The real bottleneck for fine dining vegetarian restaurants in China lies in the ingredients, and Arpege indeed possesses the finest.
Those who detest certain foods know best whether they're good. As someone who abhors dark green vegetables (“super taster”), I found myself devouring a large bowl of leafy greens here without a hint of bitterness or fibrous texture, nor the pretentiousness often found in "vegetable salads" at other three-starred Michelin venues.
I finally grasped what constitutes the "best quality" in vegetables—indeed, it stems from the family-owned farms and gardens in northwest France, where all vegetables are cultivated and delivered fresh daily by train.
Two amuse-bouches were served with a small glass of green juice based on apple juice.

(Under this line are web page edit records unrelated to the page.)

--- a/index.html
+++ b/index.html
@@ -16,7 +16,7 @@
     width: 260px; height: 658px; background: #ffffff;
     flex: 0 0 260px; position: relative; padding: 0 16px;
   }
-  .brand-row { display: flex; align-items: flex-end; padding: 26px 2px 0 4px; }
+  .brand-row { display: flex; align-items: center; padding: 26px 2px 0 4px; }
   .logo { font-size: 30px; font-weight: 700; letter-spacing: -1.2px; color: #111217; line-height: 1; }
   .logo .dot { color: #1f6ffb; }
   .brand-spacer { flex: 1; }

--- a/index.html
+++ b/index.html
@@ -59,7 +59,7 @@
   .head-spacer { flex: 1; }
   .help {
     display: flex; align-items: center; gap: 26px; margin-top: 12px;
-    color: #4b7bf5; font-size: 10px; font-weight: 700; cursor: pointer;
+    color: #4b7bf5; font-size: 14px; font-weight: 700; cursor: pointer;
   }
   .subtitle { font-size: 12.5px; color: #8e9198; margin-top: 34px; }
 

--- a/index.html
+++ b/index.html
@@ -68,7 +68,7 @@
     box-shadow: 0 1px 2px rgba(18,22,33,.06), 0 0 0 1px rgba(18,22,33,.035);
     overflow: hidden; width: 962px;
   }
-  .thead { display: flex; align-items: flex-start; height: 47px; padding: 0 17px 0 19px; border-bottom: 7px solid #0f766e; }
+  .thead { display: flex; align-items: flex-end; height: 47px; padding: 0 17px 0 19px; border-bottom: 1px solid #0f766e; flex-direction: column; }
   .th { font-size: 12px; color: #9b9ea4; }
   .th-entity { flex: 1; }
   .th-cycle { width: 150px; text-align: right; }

I also ordered a bottle of clear kombucha, which smelled intensely herbal and tasted like a mix of Sprite and 7-Up.
The first course, Raw radish salad, an array of radish varieties accompanied by a tiny cauliflower and beetroot tartare at the center.

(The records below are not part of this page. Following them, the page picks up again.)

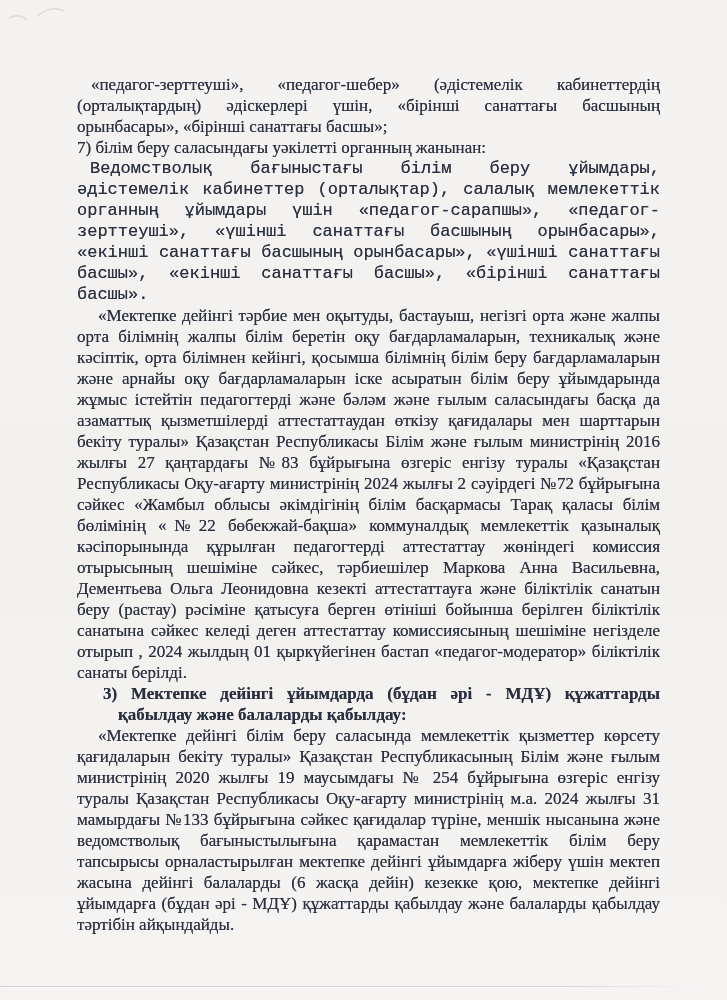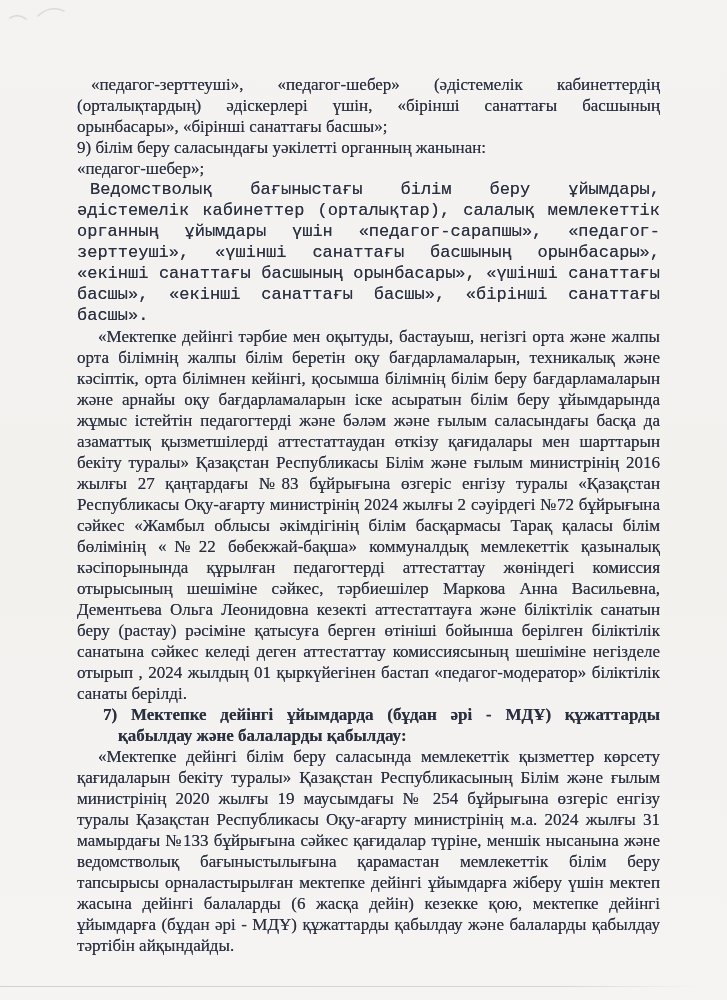--- a/index.html
+++ b/index.html
@@ -67,7 +67,7 @@
 
     <p class="p-quote">«педагог-зерттеуші», «педагог-шебер» (әдістемелік кабинеттердің (орталықтардың) әдіскерлері үшін, «бірінші санаттағы басшының орынбасары», «бірінші санаттағы басшы»;</p>
 
-    <p class="p-item">9) білім беру саласындағы уәкілетті органның жанынан:</p>
+    <p class="p-item">7) білім беру саласындағы уәкілетті органның жанынан:</p>
 
     <p class="p-sheber">«педагог-шебер»;</p>
 

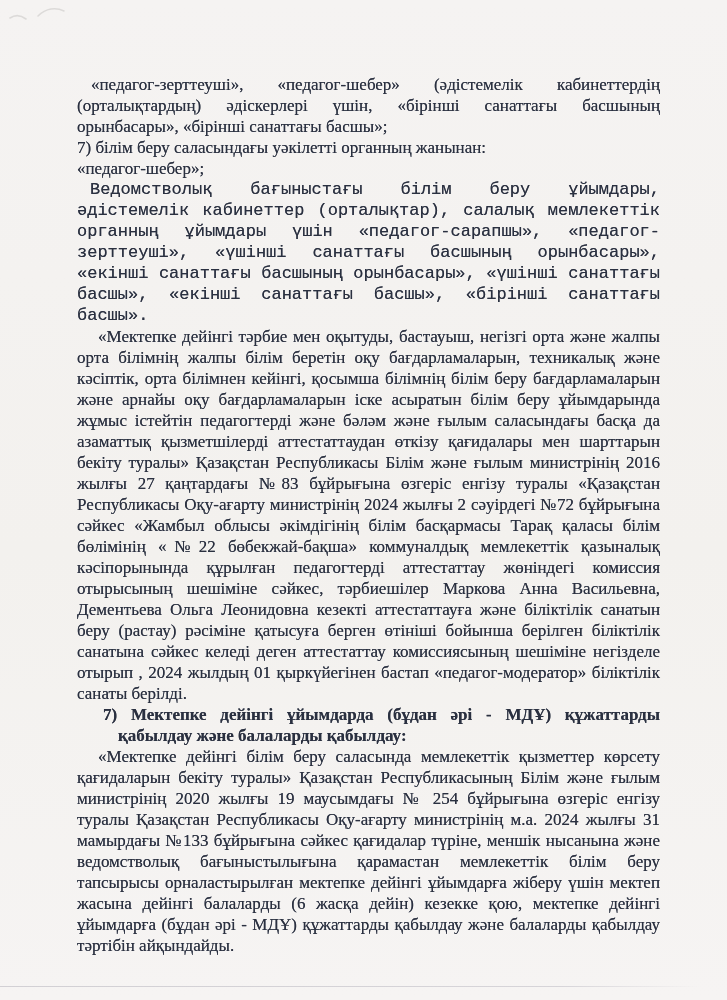--- a/index.html
+++ b/index.html
@@ -69,7 +69,6 @@
 
     <p class="p-item">7) білім беру саласындағы уәкілетті органның жанынан:</p>
 
-    <p class="p-sheber">«педагог-шебер»;</p>
 
     <p class="p-body">Ведомстволық бағыныстағы білім беру ұйымдары, әдістемелік кабинеттер (орталықтар), салалық мемлекеттік органның ұйымдары үшін «педагог-сарапшы», «педагог-зерттеуші», «үшінші санаттағы басшының орынбасары», «екінші санаттағы басшының орынбасары», «үшінші санаттағы басшы», «екінші санаттағы басшы», «бірінші санаттағы басшы».</p>
 

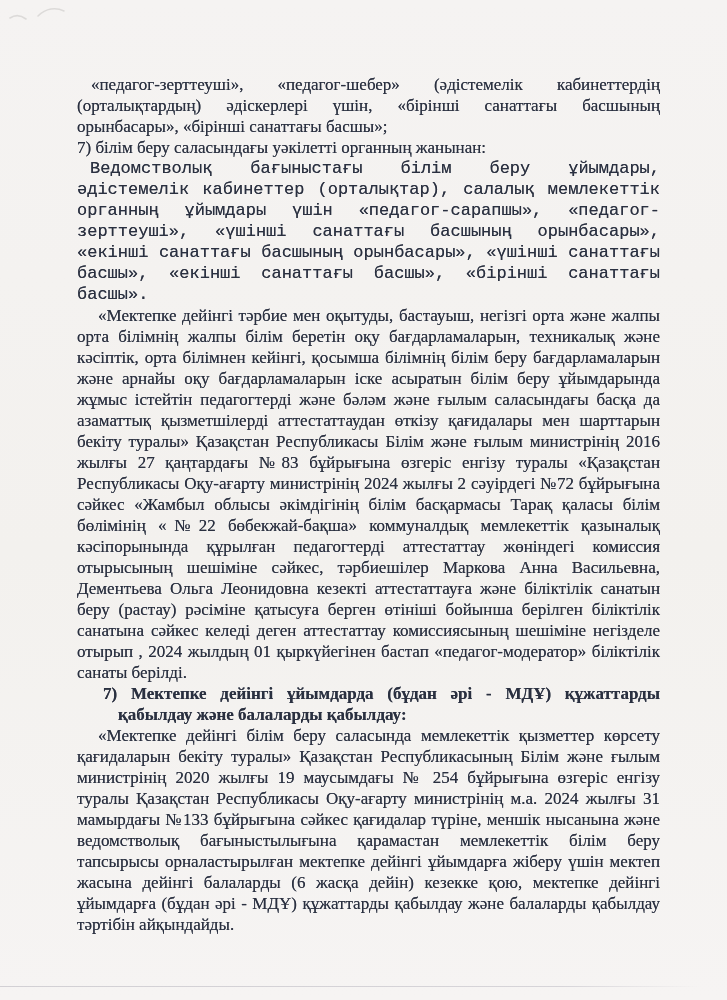--- a/index.html
+++ b/index.html
@@ -74,7 +74,7 @@
 
     <p class="p-big">«Мектепке дейінгі тәрбие мен оқытуды, бастауыш, негізгі орта және жалпы орта білімнің жалпы білім беретін оқу бағдарламаларын, техникалық және кәсіптік, орта білімнен кейінгі, қосымша білімнің білім беру бағдарламаларын және арнайы оқу бағдарламаларын іске асыратын білім беру ұйымдарында жұмыс істейтін педагогтерді және бәләм және ғылым саласындағы басқа да азаматтық қызметшілерді аттестаттаудан өткізу қағидалары мен шарттарын бекіту туралы» Қазақстан Республикасы Білім және ғылым министрінің 2016 жылғы 27 қаңтардағы №83 бұйрығына өзгеріс енгізу туралы «Қазақстан Республикасы Оқу-ағарту министрінің 2024 жылғы 2 сәуірдегі №72 бұйрығына сәйкес «Жамбыл облысы әкімдігінің білім басқармасы Тарақ қаласы білім бөлімінің «№22 бөбекжай-бақша» коммуналдық мемлекеттік қазыналық кәсіпорынында құрылған педагогтерді аттестаттау жөніндегі комиссия отырысының шешіміне сәйкес, тәрбиешілер Маркова Анна Васильевна, Дементьева Ольга Леонидовна кезекті аттестаттауға және біліктілік санатын беру (растау) рәсіміне қатысуға берген өтініші бойынша берілген біліктілік санатына сәйкес келеді деген аттестаттау комиссиясының шешіміне негізделе отырып , 2024 жылдың 01 қыркүйегінен бастап «педагог-модератор» біліктілік санаты берілді.</p>
 
-    <p class="p-heading">7) Мектепке дейінгі ұйымдарда (бұдан әрі - МДҰ) құжаттарды қабылдау және балаларды қабылдау:</p>
+    <p class="p-heading">3) Мектепке дейінгі ұйымдарда (бұдан әрі - МДҰ) құжаттарды қабылдау және балаларды қабылдау:</p>
 
     <p class="p-last">«Мектепке дейінгі білім беру саласында мемлекеттік қызметтер көрсету қағидаларын бекіту туралы» Қазақстан Республикасының Білім және ғылым министрінің 2020 жылғы 19 маусымдағы № 254 бұйрығына өзгеріс енгізу туралы Қазақстан Республикасы Оқу-ағарту министрінің м.а. 2024 жылғы 31 мамырдағы №133 бұйрығына сәйкес қағидалар түріне, меншік нысанына және ведомстволық бағыныстылығына қарамастан мемлекеттік білім беру тапсырысы орналастырылған мектепке дейінгі ұйымдарға жіберу үшін мектеп жасына дейінгі балаларды (6 жасқа дейін) кезекке қою, мектепке дейінгі ұйымдарға (бұдан әрі - МДҰ) құжаттарды қабылдау және балаларды қабылдау тәртібін айқындайды.</p>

The second course, Molecular egg dish. Having tasted this over a dozen times, including at another Parisian three-star L'Ambroisie, Arpege's version instantly surpassed L'Ambroisie's. Soft-boiled egg with cheese and chives, the cut not perfectly neat but delivering a rich, creamy mouthfeel, with warm yolks and room temperature whites, served with a savory vegetable-stuffed bread.
Bread service followed, sourdough with salted butter. The menu began after the bread.
The third course, Vegetable dumplings. The dumpling soup was incredibly potent, distinguished by an indescribable difference that made it stand out. The broth was clear, and the cabbage-filled dumplings were particularly unique, appearing deceptively simple yet bursting with an unexpected richness, smoothness, and juiciness, not typical of cabbage, with some beans included, and refreshingly sans cheese. The MVP of the evening.
The fourth course, Vegetable salad. Filled with greens and cheese shreds I typically dislike, yet I finished it all, with the greens completely devoid of bitterness.
The fifth course, Vegetable sushi. A large hand roll with rice seasoned with soy sauce and olive oil, topped with yellow beet resembling yuzu-citrus flavors, French mustard swirled on the plate as a sauce. A deconstruction of Japanese sushi.
The sixth course, Country vegetable terrine. Resembling a meat pie in appearance and taste, but instead of meat jelly, it used a gelatin eerily close to meat, served with a large bowl of fresh, tender greens, free of any fibrous texture, exceedingly sweet and tender, evoking a sense of infancy.
The seventh course, Cauliflower soup. Another outstanding soup. Creamy cauliflower soup, enriched with a dollop of smoked cream upon serving, tasting as comforting as corn without the usual cheese overtone.
The eighth course, Spinach. High-quality spinach paired with passion fruit sauce.
The ninth course, Mock beef tartare. A mock beef tartare using genuine beetroot, mimicking the shape of a beef tartare, served with a spicy mayonnaise.
The tenth course, Vegetable caramelized onion salad. Honey and lemon dressing, combined with cooked radishes and greens, a reinterpretation of the earlier raw vegetable salad.
The eleventh course, Ice cream puff. Vanilla milk ice cream, mild in flavor, paired with airy choux pastry drizzled with honey. The puff was airy, slightly crisp, and stood tall, a common dessert executed distinctively.
The last course, Mille-feuille. Exceptionally crispy puff pastry, filled with pickled rhubarb, tangy and sweet.
As previously noted, Arpege's culinary offerings possess a certain intangible quality; they convey an immediate sense of superiority that's hard to pinpoint. It just feels "real" and pure, like they don't use fancy tricks or showy cooking styles. You might think the great taste comes only from using top-notch ingredients, but it's not that simple . Everything is so perfectly balanced and tasty, with each subtle seasoning nuance artfully highlighting the meticulous craftsmanship that coexists harmoniously with nature's bounty.
Such is the mark of a true culinary genius.